Although bone morphogenetic protein-2 (BMP-2) is known to be the most potent stimulator available for bone formation, a major barrier to widespread clinical use is its inherent instability and absence of an adequate delivery system. Heparin is being widely used in controlled release systems due to its strong binding ability and protective effect for many growth factor proteins.

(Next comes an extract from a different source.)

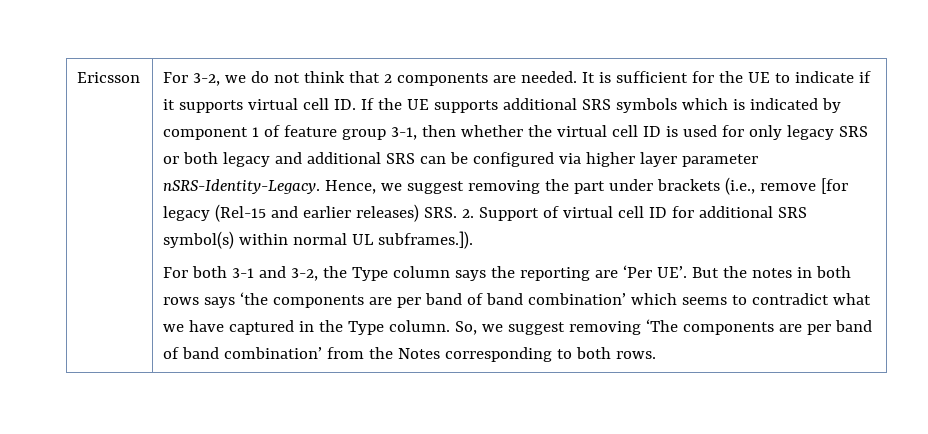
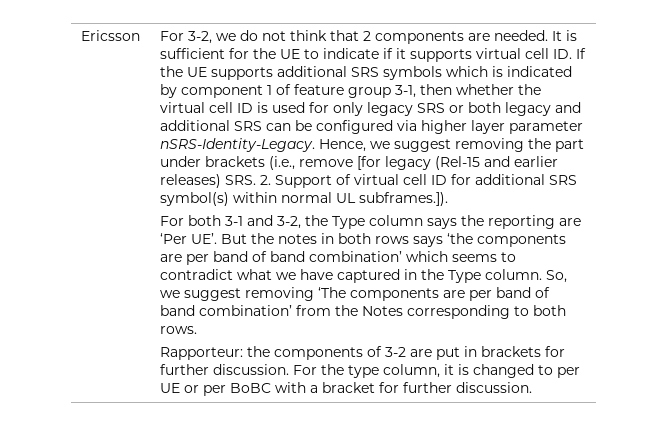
+ Rapporteur: the components of 3-2 are put in brackets for further discussion. For the type column, it is changed to per UE or per BoBC with a bracket for further discussion.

In this work, we developed a hydrogel surface that can mimic heparin to stabilize BMP-2 and to enhance osteogenesis by introducing heparin-mimicking sulfonated molecules such as poly-vinylsulfonic acid (PVSA) or poly-4-styrenesulfonic acid (PSS), into photo-crosslinkable hydrogel. Bioactivity of BMP-2 was well preserved in the presence of polysulfonates during exposure to various therapeutically relevant stressors. The heparin-mimicking sulfonated hydrogels were effective to bind BMP-2 compared to unmodified MeGC hydrogel and significantly enhanced osteogenic differentiation of encapsulated bone marrow stromal cells (BMSCs) without the addition of exogenous BMP-2. The sulfonated hydrogels were effective in delivering exogenous BMP-2 with reduced initial burst and increased BMSCs osteogenesis induced by BMP-2. These findings suggest a novel hydrogel platform for sequestering and stabilizing BMP-2 to enhance osteoinductive activity in bone tissue engineering.
Statement of significance
Although bone morphogenetic protein-2 (BMP-2) is believed to be the most potent cytokine for bone regeneration, its clinical applications require supraphysiological BMP dosage due to its intrinsic instability and fast enzymatic degradation, leading to worrisome side effects. This study demonstrates a novel hydrogel platform that mimics a natural protector of BMPs, heparin, to sequester and stabilize BMP-2 for increased osteoinductive signaling. This study will achieve the stabilization of BMPs with prolonged bioactivity by a synthetic heparin mimic that has not been examined previously. Moreover, the heparin mimetic hydrogel surface can augment endogenous BMP activity by sequestering and localizing the cell-produced BMPs. The additional knowledge gained from this study may suggest basis for future development of material-based therapeutics for tissue engineering.